At present, we are experiencing a fetishisation of referendums. But we must remember that Britain is a representative democracy.

Imagine a Britain where the death penalty was restored, where immigration quotas were determined on ethnicity and where some communities were forcibly repatriated to countries that they never called home. This is not some dystopia led by a British Donald Trump. It is what the UK could have looked like had the proponents of direct democracy – referendums – had their way.

Britain is a representative democracy. We elect 650 MPs and we entrust them with the power to make and scrutinise legislation on our behalf. This simple method of central government (we also have devolved institutions) has done much to ensure our stability where more fragile democracies, or illiberal ones, have succumbed to disorder or fascism.

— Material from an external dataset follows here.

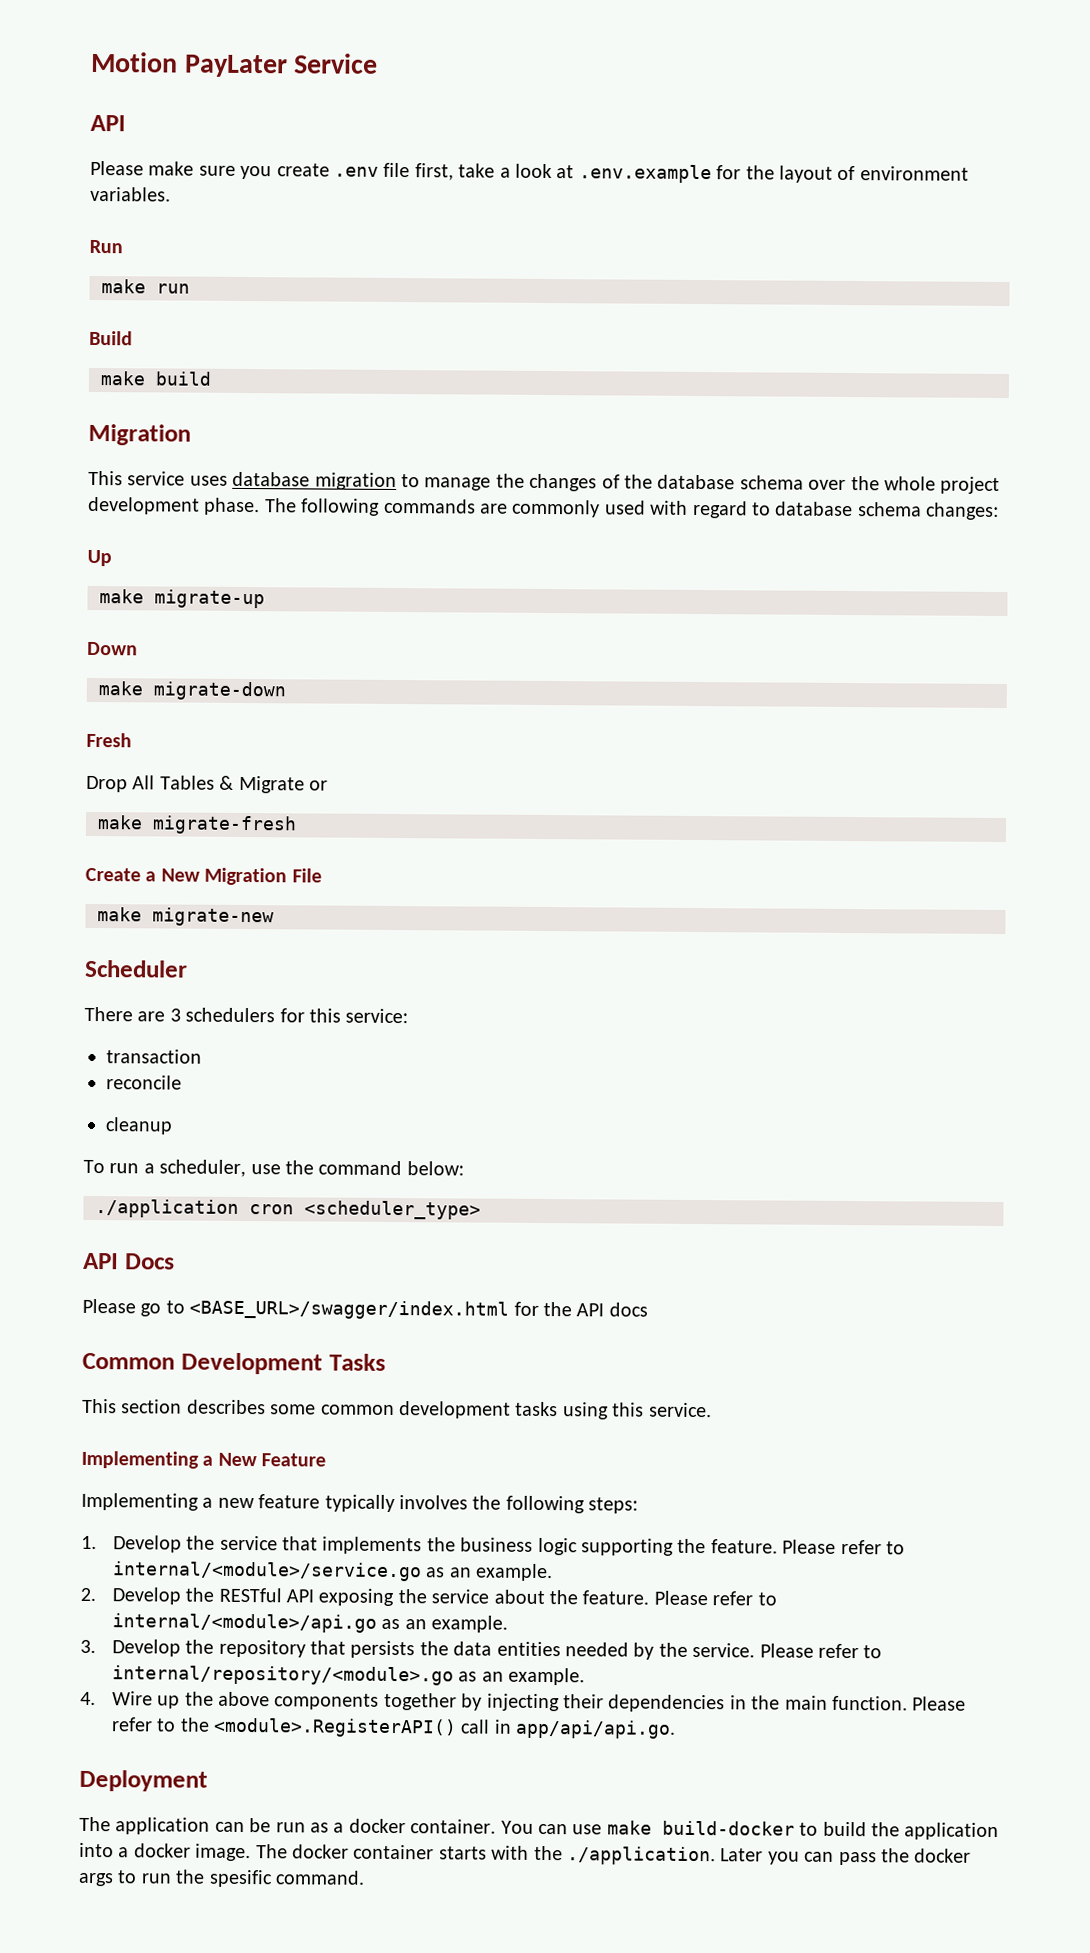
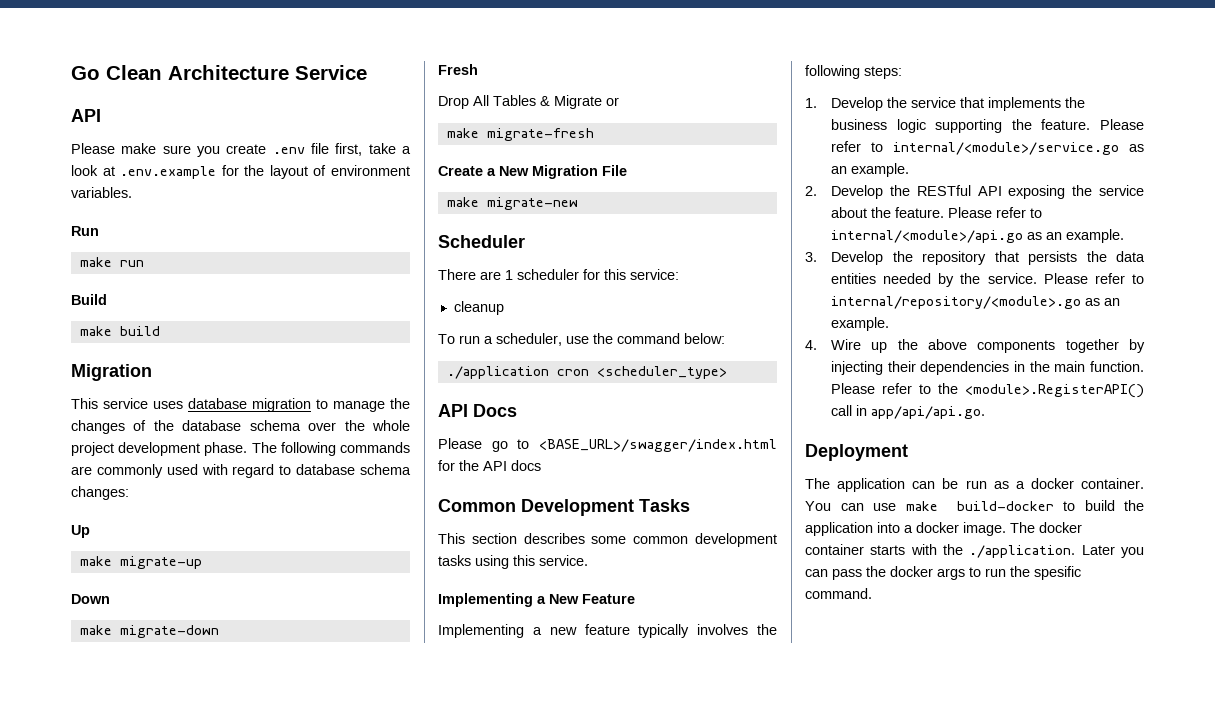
[90,51,288,78] Motion PayLater -> [71,65,289,80] Go Clean Architecture
[169,1007,276,1023] 3 schedulers -> [505,269,579,280] 1 scheduler
[106,1049,202,1064] [106,1075,182,1090] // transaction // reconcile -> (679, 274) none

At present, we are experiencing a fetishisation of referendums: we argue this having supported the Scottish referendum in 2014, for which the SNP had an unequivocal mandate. Yet, broadly, referendums are not a uniquely democratic way to arrive at a decision of national moment but a crude majoritarian tool. The deliberative nature of a parliament, with its built-in checks and balances, safeguards it against blindness to the interests of minority groups and views and allows compromises to evolve. Referendums can too easily allow the dominant moral panic of the time to be translated into immediate action. Had they been called on the progressive social advances of the 20th century, we would now be a far less open and tolerant society.

Referendums can also undermine the basis of representative democracy. Our parliament works, on the whole, because we trust its supreme authority to make decisions. As one concedes that there are some issues that are only legitimately settled by a referendum, the question immediately arises: which ones? If the UK’s continued membership of the European Union falls into this category, why not the Budget? If the Alternative Vote does, why not the issue of military intervention in Iraq or Libya? Yet the ultimate threat to our form of democracy is not referendums but those who have instigated them. The EU referendum on 23 June was dreamed up by the Prime Minister for no better reason than that he was pressured by recalcitrant right-wingers in the Tory party, as well as the UK Independence Party and the press.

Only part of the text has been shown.